Blessed are the peacemakers, for they shall be called the Children of God. We stand now in the place of the Sephira Netzach, or overcoming. The carving here shows a mother and child resolutely turning away from a demonic Being, and towards a long stemmed cross held in the arms of an angelic Being. Once again, Steiner suggests that the meaning of this Beatitude is better expressed – at least, for those familiar with his terminology – by the phrase: Blessed are they who draw unto themselves the Spirit Self. The carving is eloquent in its expression of an overcoming and rejection of temptation and of embracing the good, the beautiful and the true. We can understand the mother as standing for the human soul in its entirety, and the child as the human spirit coming to full consciousness as Spirit Self.
The last two Beatitudes Steiner tells us in this lecture are addressed to Christ’s closest disciples, and belong to the future. We stand now in the centre of the western end of the chapel, in the place of the Sephira Hod, often rendered as sympathy, or as the spirit revealing itself outwardly. This is where we stand on first entering the chapel at the west door, and where we see the chapel’s interior in all its grandeur for the first time. The chapel’s architects and designers did their best to make real the experience of the outward revelation of the spirit.

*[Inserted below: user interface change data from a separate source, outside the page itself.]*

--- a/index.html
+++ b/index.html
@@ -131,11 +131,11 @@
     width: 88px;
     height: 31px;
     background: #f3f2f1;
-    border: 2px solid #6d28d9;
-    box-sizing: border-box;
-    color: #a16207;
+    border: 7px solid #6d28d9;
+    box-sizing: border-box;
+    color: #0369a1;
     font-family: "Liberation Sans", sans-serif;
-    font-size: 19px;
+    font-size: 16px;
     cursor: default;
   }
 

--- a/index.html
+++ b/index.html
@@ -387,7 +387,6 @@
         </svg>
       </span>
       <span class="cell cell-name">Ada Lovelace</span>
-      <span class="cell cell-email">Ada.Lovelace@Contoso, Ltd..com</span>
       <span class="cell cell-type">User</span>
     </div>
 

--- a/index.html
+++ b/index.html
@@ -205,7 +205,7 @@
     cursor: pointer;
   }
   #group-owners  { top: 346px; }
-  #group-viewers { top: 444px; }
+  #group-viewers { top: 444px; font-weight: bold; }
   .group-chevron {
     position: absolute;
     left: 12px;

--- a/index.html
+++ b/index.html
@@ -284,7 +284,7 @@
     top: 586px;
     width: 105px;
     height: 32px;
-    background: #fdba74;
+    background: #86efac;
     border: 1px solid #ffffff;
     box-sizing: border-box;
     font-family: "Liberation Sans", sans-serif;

Blessed are they which are persecuted for righteousness’ sake, for theirs is the kingdom of heaven. There is a carving above and to the left of the west door that shows a head with a wound in the temple. This is said by some to be the apprentice, who was murdered by a jealous master craftsman who saw the pillar that the apprentice had made (the so-called Apprentice Pillar) and slew the boy in his wrath. However, it is clear that the head once had a beard that was knocked off the original carving during the iconoclastic time of the Reformation. Apprentices were not allowed to cultivate beards. Others identify this head as belonging to Hiram Abiff, the architect of Solomon’s Temple, who was himself slain by three selfishly ambitious journeymen to whom Hiram refused to give the Master Word that would elevate them in their respective crafts. Here we have an example of one who was persecuted for righteousness’ sake. Above and to the right of this carving, in the vaulted ceiling, we see the Dove of the Holy Spirit. This Beatitude is connected by Steiner to the Life Spirit.
The last Beatitude is directed at those most intimately connected to Christ. Blessed are ye, when men shall revile you and persecute you, and shall say all manner of evil against you falsely, for my sake. Rejoice and be exceeding glad: for great is your reward in Heaven, for so persecuted they the prophets which were before you.

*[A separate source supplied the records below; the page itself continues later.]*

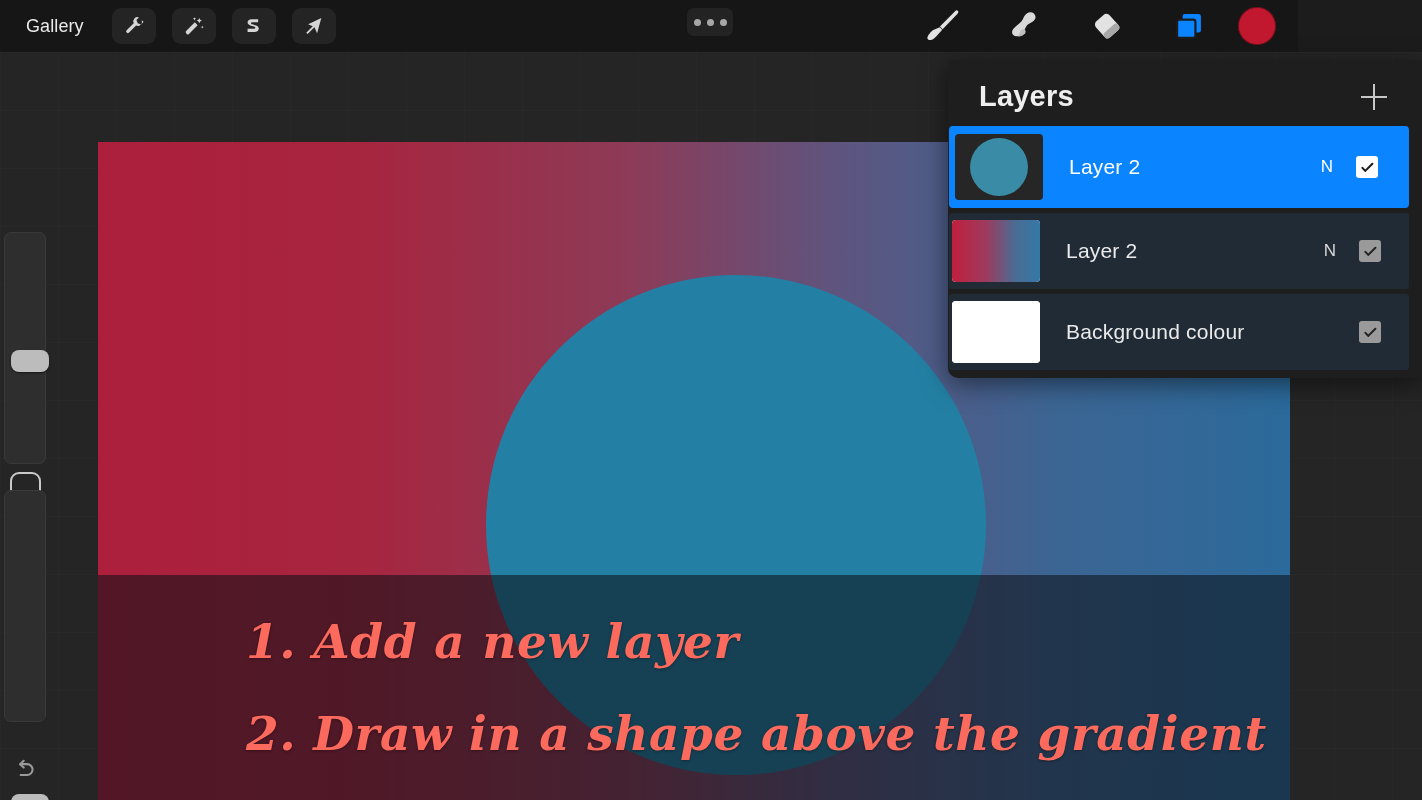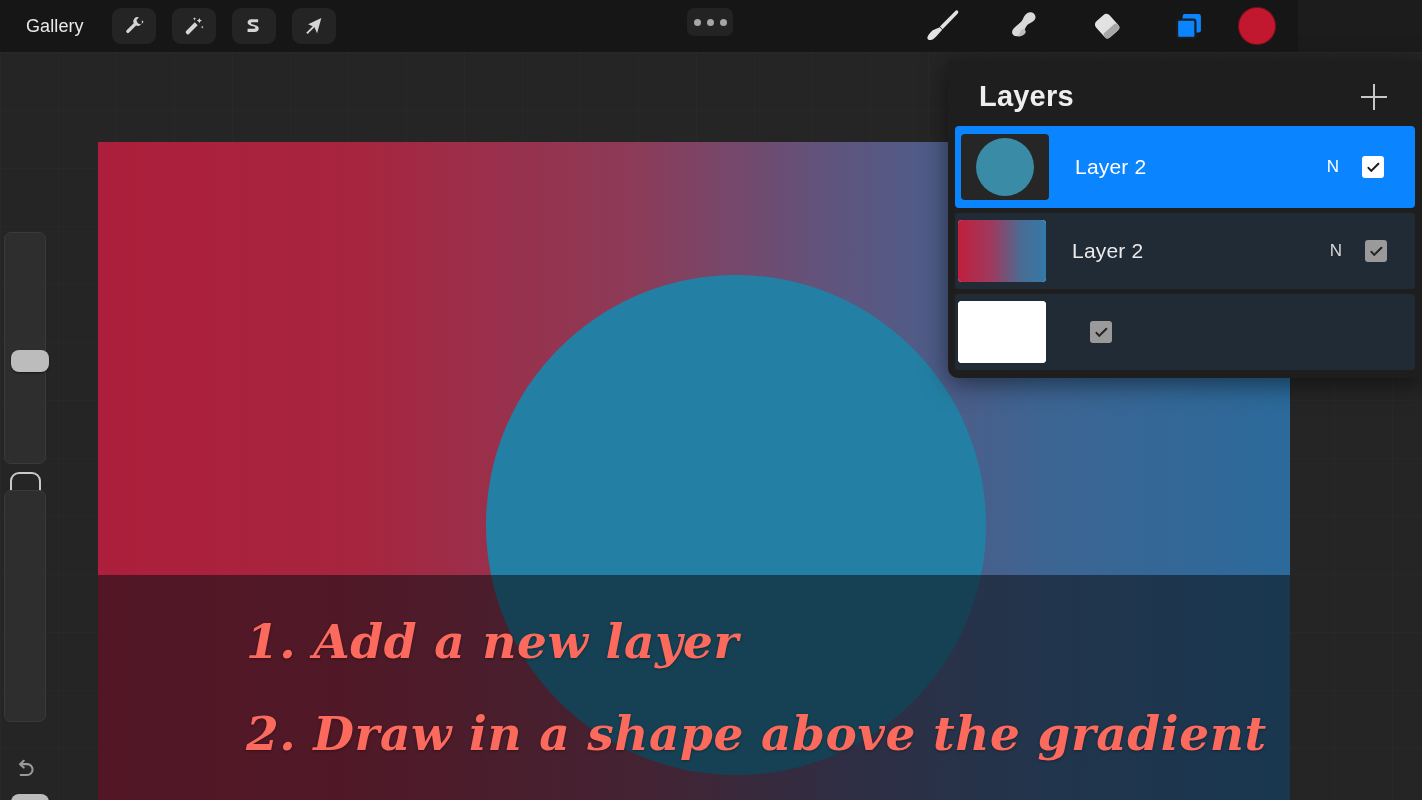--- a/index.html
+++ b/index.html
@@ -121,7 +121,7 @@
   .lp-add::before{ left:0; top:12px; width:26px; height:2px; }
   .lp-add::after{ left:12px; top:0; width:2px; height:26px; }
 
-  .lp-list{ position:absolute; left:7px; top:66px; width:460px; }
+  .lp-list{ position:absolute; left:1px; top:66px; width:460px; }
 
   .layer-row{
     position:relative; display:flex; align-items:center;

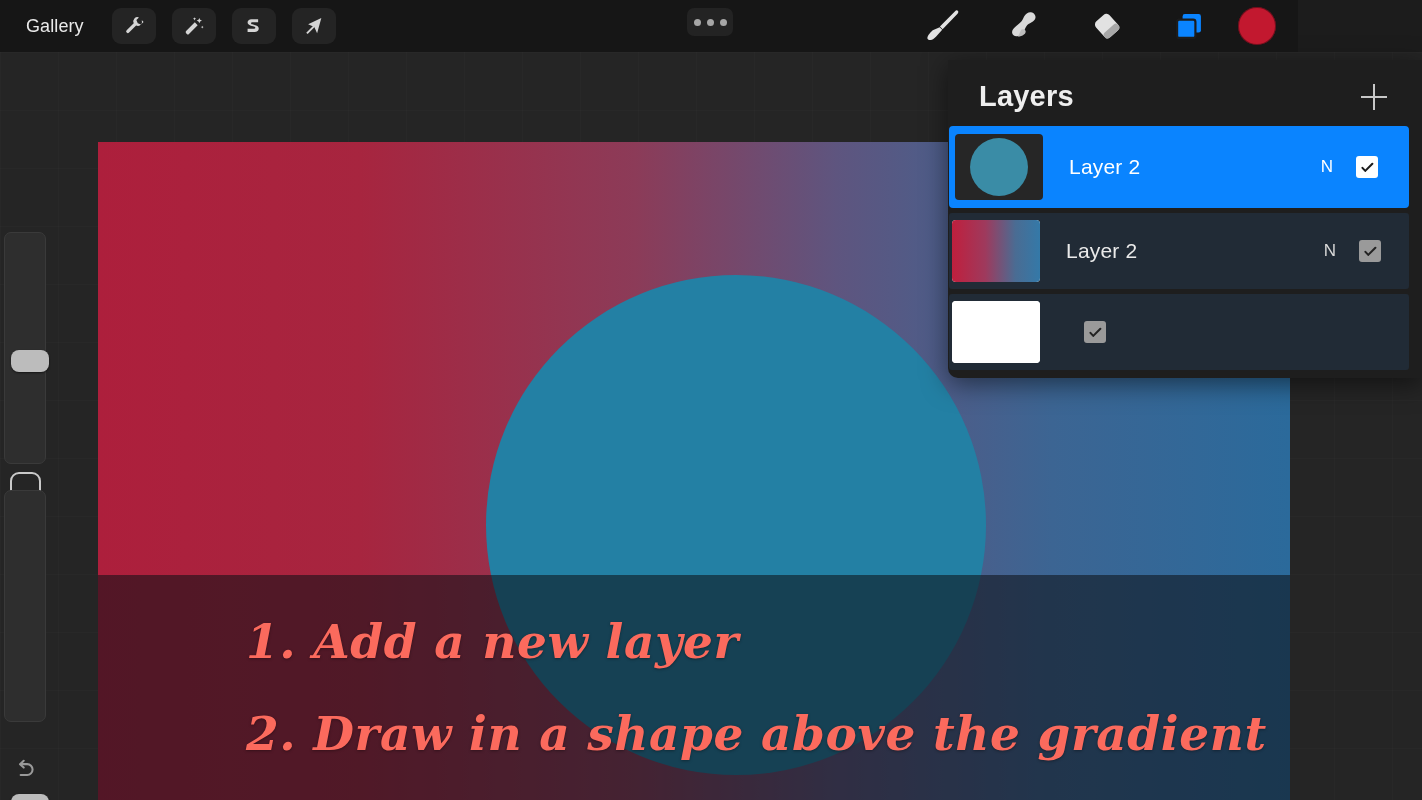--- a/index.html
+++ b/index.html
@@ -313,6 +313,7 @@
         <div class="thumb">
           <div class="thumb-white"></div>
         </div>
+        <div class="layer-name">Background colour</div>
         <div class="blend-mode"></div>
         <div class="vis-check">
           <svg width="15" height="15" viewBox="0 0 16 16">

We are now in the place of Yesod, or foundation. The carving here, however, shows no suffering or persecution. Rather it shows a couple united in piety, with looks of rejoicing on their faces. This final Beatitude is linked by Steiner to the Spirit Human.

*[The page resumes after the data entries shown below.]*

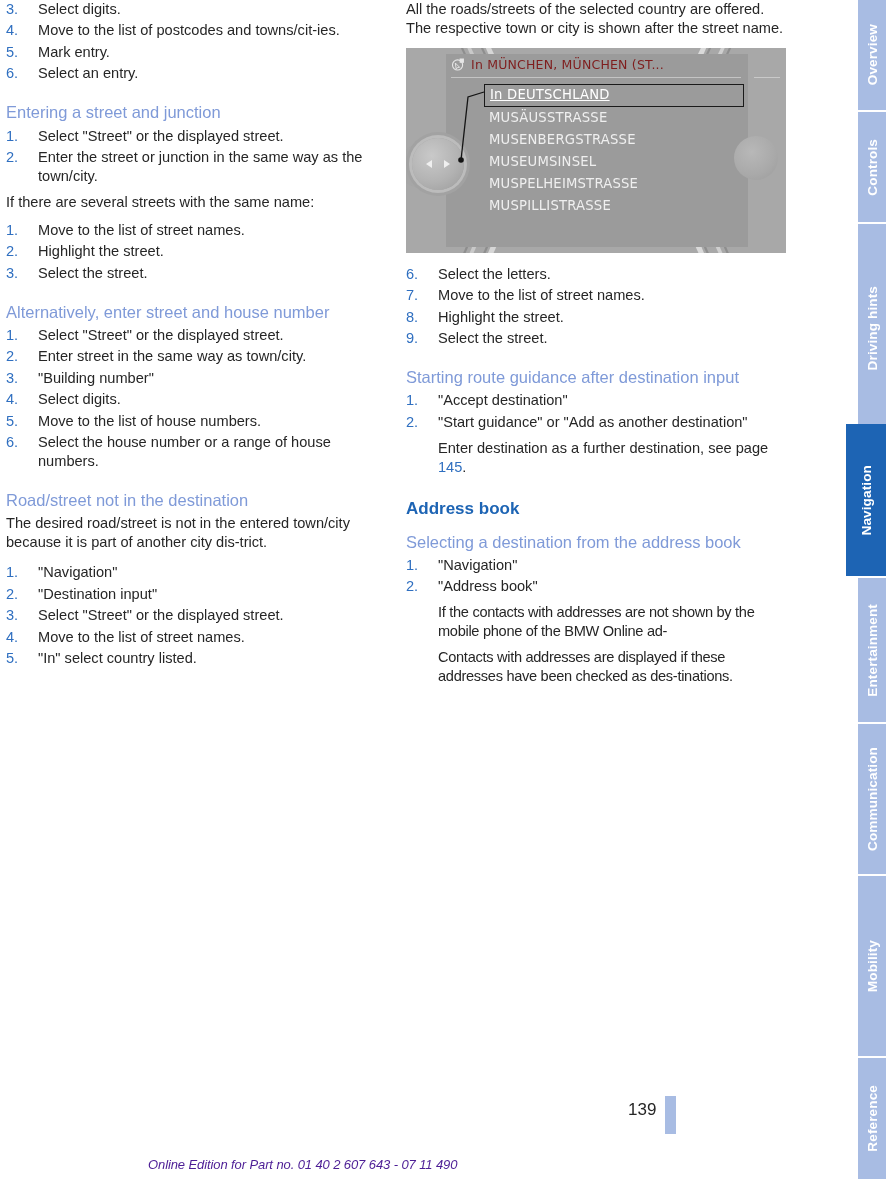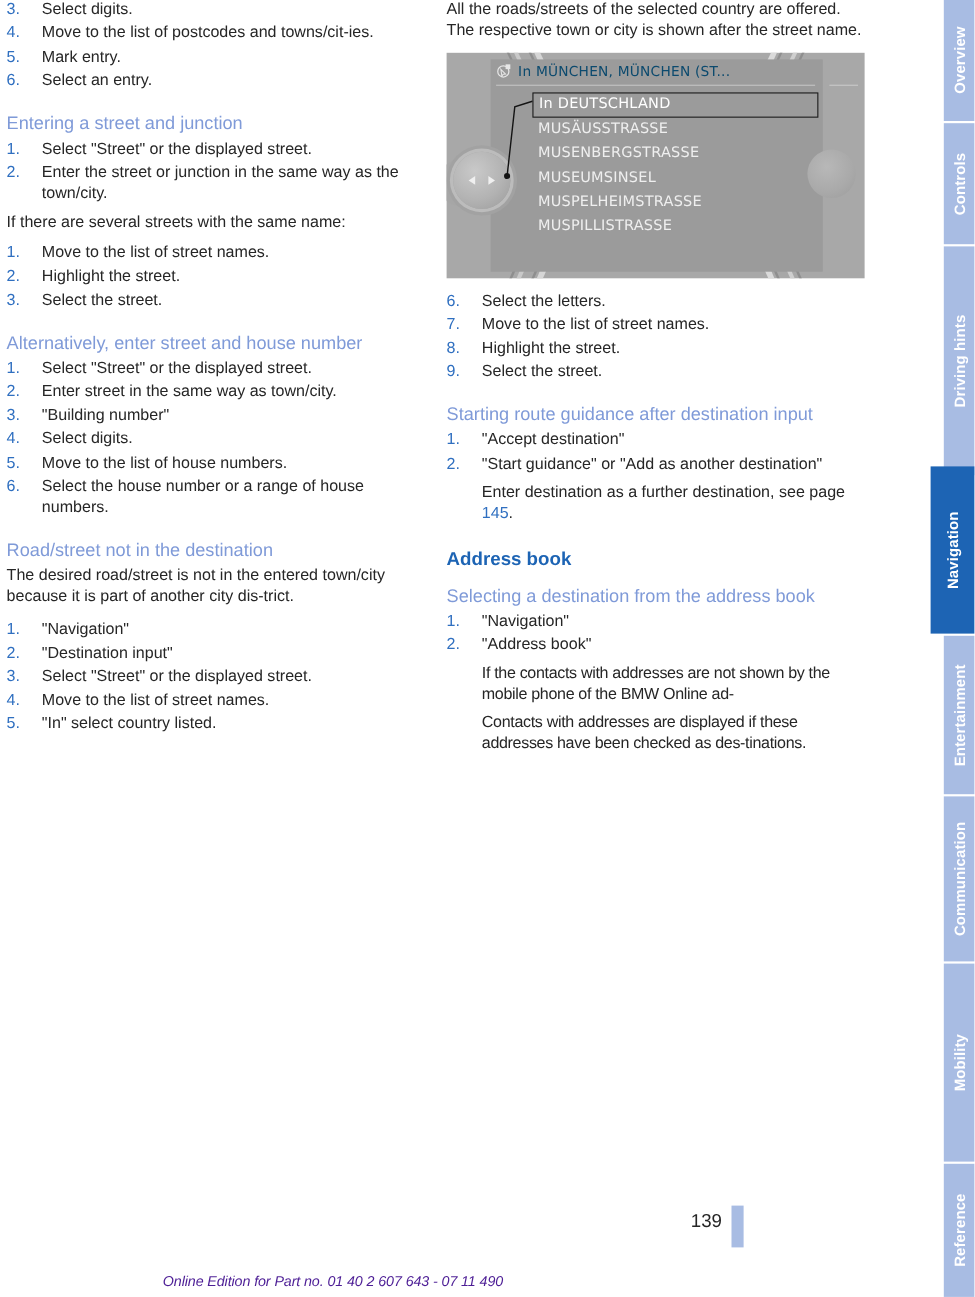--- a/index.html
+++ b/index.html
@@ -117,7 +117,7 @@
   }
   .fig-header .hdr-icon { width: 15px; height: 15px; display:block; }
   .fig-header .hdr-text {
-    color: #0c4a6e;
+    color: #7f1d1d;
     font-size: 12.5px;
     font-family: "DejaVu Sans", sans-serif;
     letter-spacing: 0.2px;

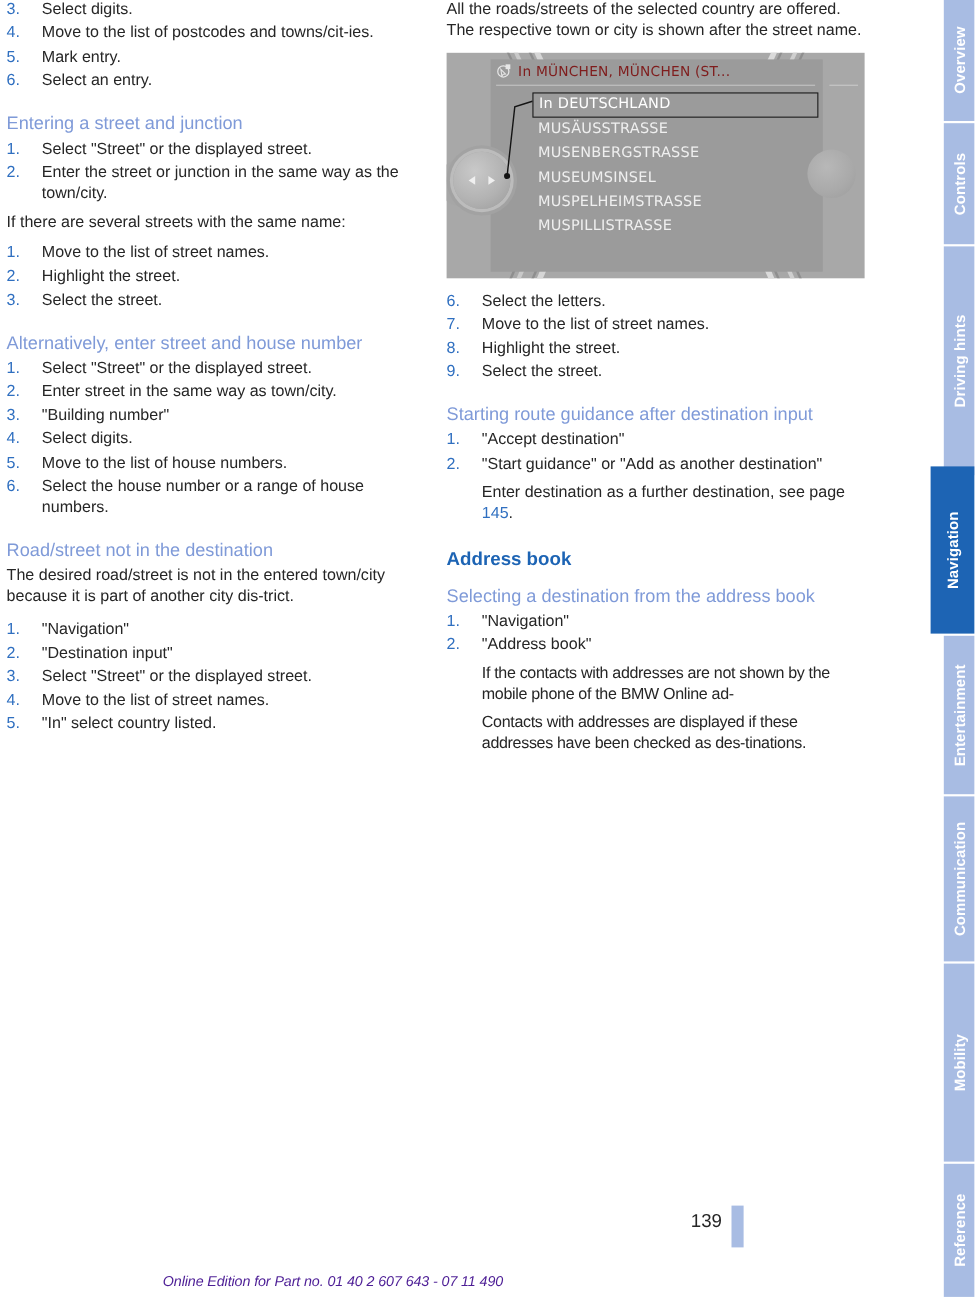--- a/index.html
+++ b/index.html
@@ -156,6 +156,7 @@
     height: 23px;
     line-height: 20px;
     color: #ffffff;
+    text-decoration: underline;
   }
   .knob-left {
     position: absolute;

At last we step outside the chapel, to the world beyond, the world where we work and live. This is the realm of the Sephira Malkuth, meaning ‘field of activity’ or ‘kingdom’.
Of course, there is a great deal more to be said on these topics than can be covered adequately here, and naturally, it takes more than a single visit to Rosslyn Chapel to weigh up what I suggest here, that the qualities of the Sephirotic Tree of Kabalah, and the qualities of the Beatitudes of the Sermon on the Mount are represented in the carvings of the chapel. However, I have come to believe that these are indeed part of the overall meaning of the chapel, and indicators once again of the theme of transformation. The chapel, in its picturesque, but subtle way, shows us a picture of ourselves, and what we can become.